[SUPPLIED MATERIAL Boundary: Start]

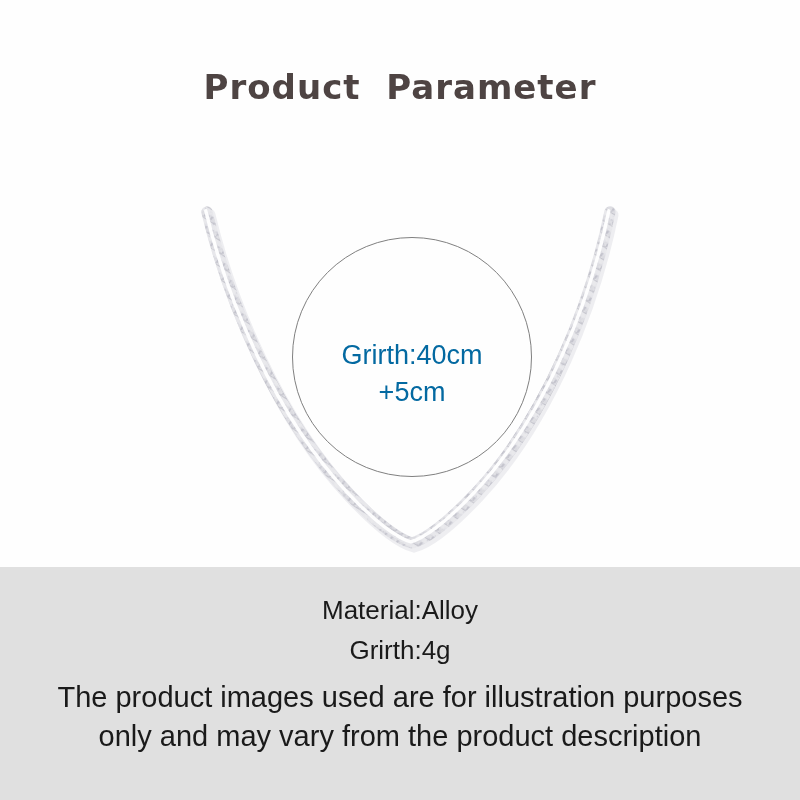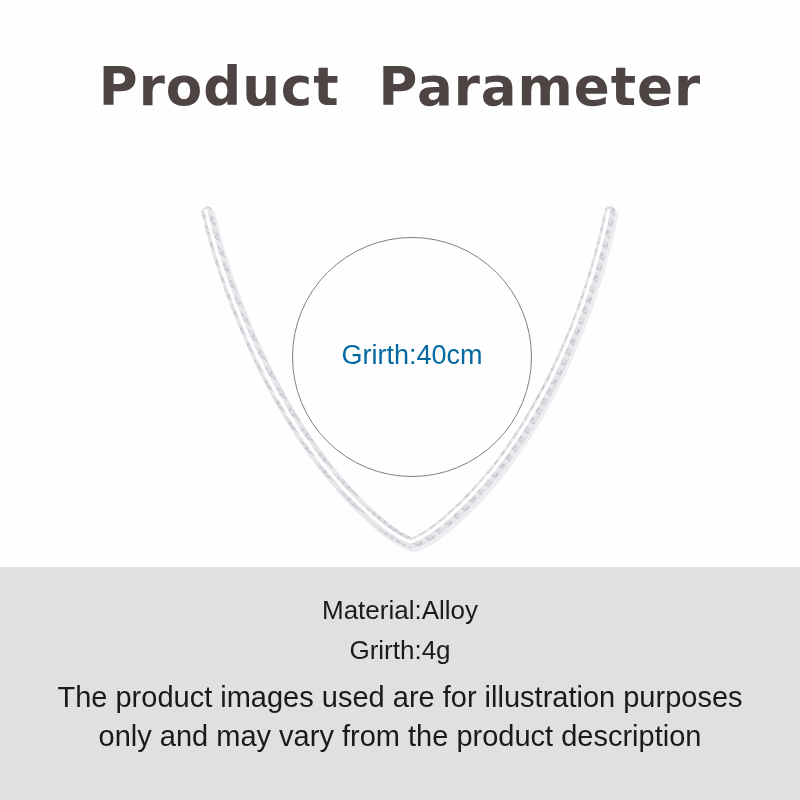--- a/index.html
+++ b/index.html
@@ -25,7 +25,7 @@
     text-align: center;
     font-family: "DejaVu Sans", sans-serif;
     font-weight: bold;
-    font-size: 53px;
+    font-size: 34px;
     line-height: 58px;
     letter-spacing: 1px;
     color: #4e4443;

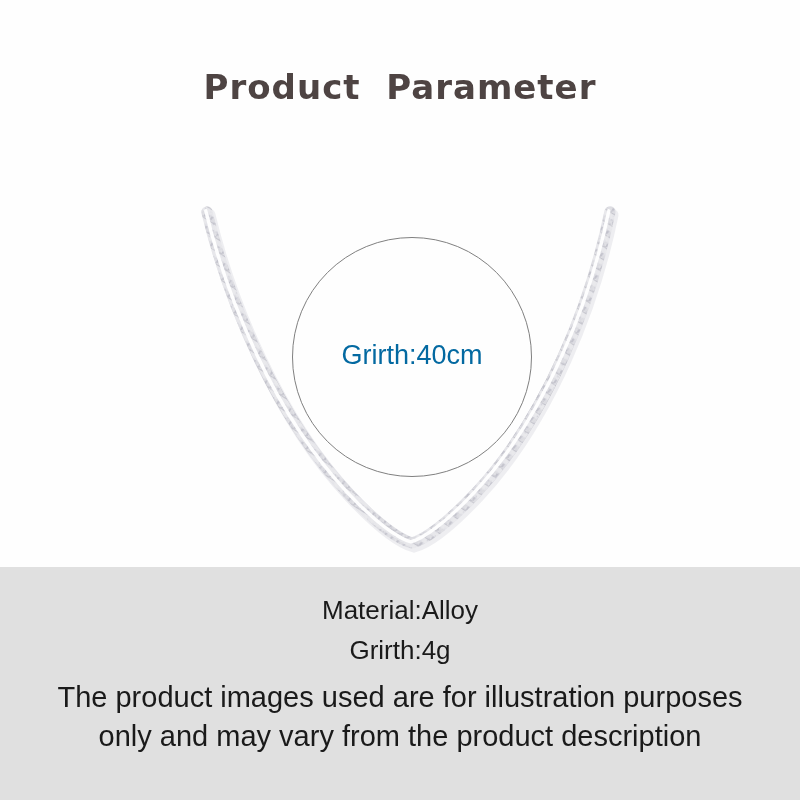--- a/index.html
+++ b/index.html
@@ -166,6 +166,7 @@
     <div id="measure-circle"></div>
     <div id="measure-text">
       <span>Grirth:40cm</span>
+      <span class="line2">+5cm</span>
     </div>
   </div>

[SUPPLIED MATERIAL Boundary: End]

Count of lines with "measure": please work it out for the entries above and give the number by itself.

2